Microemulsion for topical application of pentoxifylline: In vitro release and in vivo evaluation

Abstract

Microemulsion containing pentoxifylline was developed and characterized for use as a topical alternative to treat skin disorders. The transparent formulation was developed and optimized based on a pseudoternary phase diagram. Pentoxifylline-loaded microemulsion (PTX-ME) was composed of 44% Tween 80™/Brij 52™ mix as surfactants (S), 51% of caprylic/capric triglycerides as the oil phase (O) and 5% of water as aqueous phase (A). It was classified as an isotropic water-in-oil (W/O) system with droplets that had a heterogeneous spherical shape within the nanosized range (67.36±8.90nm) confirmed by polarized light microscopy, differential scanning calorimetry (DSC), transmission electron microscopy (TEM) and dynamic light scattering (DLS) analysis.

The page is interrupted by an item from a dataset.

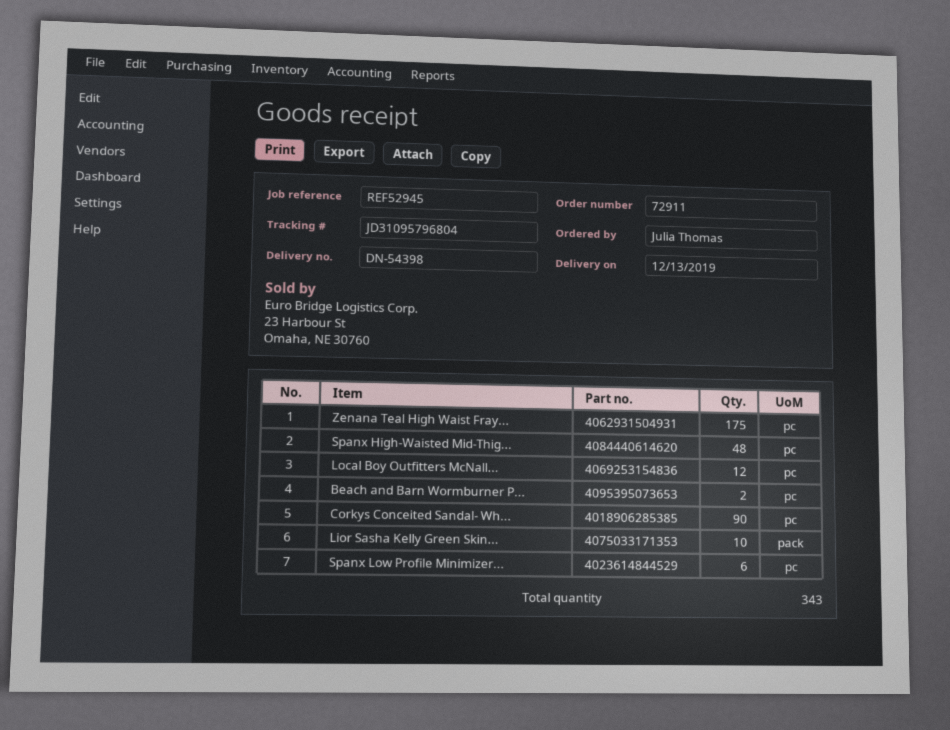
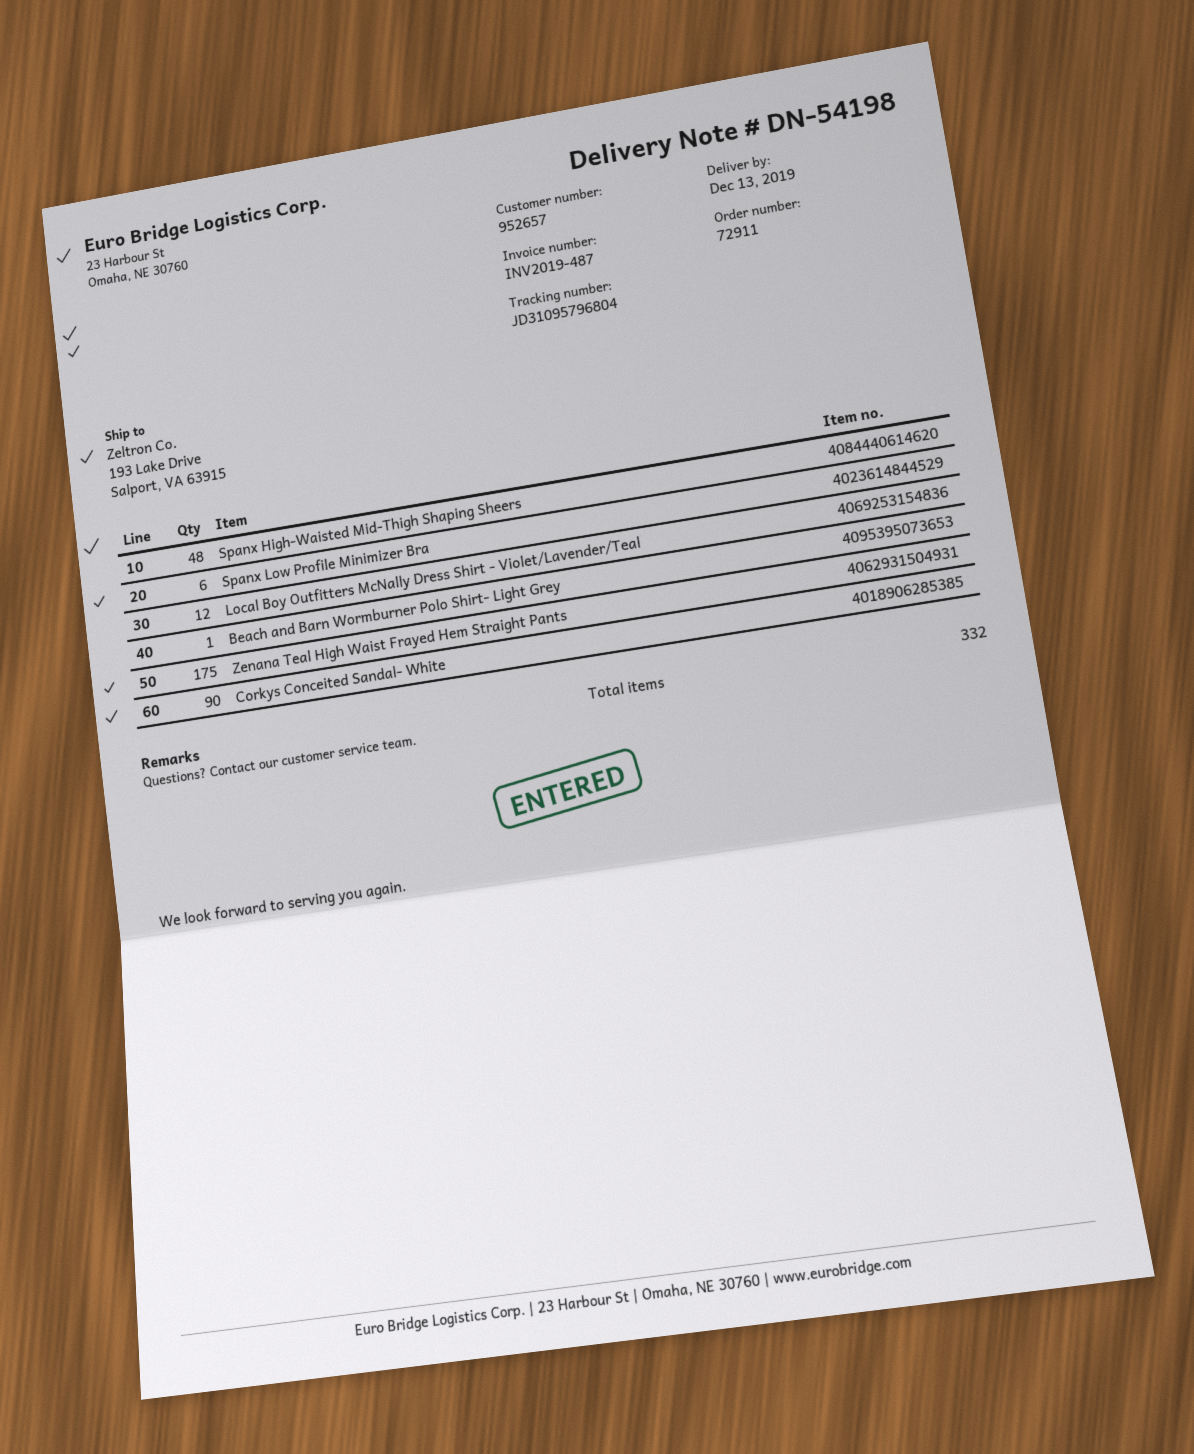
delivery note number: DN-54398 -> DN-54198
Beach and Barn Wormburner P...: 2 -> 1
Lior Sasha Kelly Green Skin...: 10 -> none
total quantity: 343 -> 332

In vitro studies using static diffusion Franz cells revealed that the release of PTX from ME followed the Higuchi kinetic model. Topical PTX-ME application developed superior anti-inflammatory activity when compared to the PTX solution, reducing the paw edema up to 88.83%. Our results suggested that this colloidal nanosystem is a promising agent for the delivery of pentoxifylline, increasing its ability to modulate the inflammatory aspects of skin disorders.